(Task) Search the listing below for the string "Object" and copy every line where it occurs.

(Task data)
=======
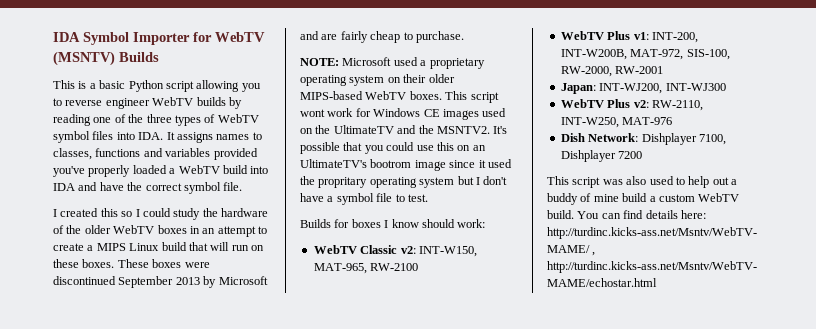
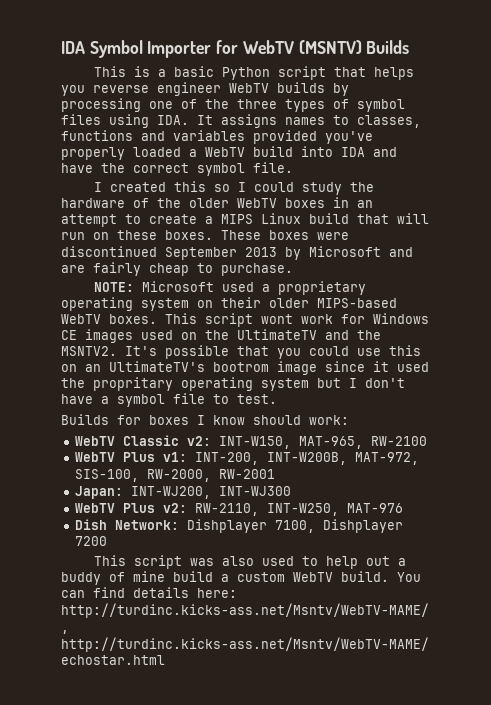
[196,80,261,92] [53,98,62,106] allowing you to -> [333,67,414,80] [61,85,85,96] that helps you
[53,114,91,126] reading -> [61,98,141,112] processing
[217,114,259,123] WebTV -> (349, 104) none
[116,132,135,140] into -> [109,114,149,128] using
=======
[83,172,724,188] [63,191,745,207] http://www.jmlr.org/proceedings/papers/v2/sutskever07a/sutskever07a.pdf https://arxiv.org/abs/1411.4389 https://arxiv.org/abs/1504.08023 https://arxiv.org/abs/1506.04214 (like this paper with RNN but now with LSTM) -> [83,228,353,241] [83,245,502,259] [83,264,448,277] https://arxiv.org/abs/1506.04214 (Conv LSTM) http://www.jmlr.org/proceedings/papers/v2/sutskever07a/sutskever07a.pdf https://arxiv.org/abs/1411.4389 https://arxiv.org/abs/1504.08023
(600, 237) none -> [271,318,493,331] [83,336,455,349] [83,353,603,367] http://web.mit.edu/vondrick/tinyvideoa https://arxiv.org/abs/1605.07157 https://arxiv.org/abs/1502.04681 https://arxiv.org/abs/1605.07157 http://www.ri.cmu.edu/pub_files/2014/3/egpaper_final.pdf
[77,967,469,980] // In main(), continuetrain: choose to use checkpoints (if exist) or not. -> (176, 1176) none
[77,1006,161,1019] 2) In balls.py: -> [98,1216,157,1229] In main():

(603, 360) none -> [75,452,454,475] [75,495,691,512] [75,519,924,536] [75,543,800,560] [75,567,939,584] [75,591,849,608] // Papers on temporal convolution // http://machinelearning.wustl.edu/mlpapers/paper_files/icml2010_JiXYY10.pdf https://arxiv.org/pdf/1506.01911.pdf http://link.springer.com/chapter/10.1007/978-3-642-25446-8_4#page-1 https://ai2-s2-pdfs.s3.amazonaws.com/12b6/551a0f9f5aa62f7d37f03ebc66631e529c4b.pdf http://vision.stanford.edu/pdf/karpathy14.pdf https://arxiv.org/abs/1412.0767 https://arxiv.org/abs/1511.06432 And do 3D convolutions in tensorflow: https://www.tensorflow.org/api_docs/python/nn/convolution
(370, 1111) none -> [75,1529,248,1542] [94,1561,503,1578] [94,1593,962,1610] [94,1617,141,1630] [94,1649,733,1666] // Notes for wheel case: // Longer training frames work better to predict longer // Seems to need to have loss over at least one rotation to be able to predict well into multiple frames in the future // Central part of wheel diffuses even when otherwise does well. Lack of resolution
=======
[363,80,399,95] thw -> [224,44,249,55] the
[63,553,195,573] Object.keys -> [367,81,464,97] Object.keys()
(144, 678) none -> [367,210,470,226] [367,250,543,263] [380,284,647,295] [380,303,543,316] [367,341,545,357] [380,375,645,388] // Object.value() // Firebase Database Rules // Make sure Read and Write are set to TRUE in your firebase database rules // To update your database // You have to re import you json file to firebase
=======
(Exercise result)
[63,553,195,573] Object.keys -> [367,81,464,97] Object.keys()
(144, 678) none -> [367,210,470,226] [367,250,543,263] [380,284,647,295] [380,303,543,316] [367,341,545,357] [380,375,645,388] // Object.value() // Firebase Database Rules // Make sure Read and Write are set to TRUE in your firebase database rules // To update your database // You have to re import you json file to firebase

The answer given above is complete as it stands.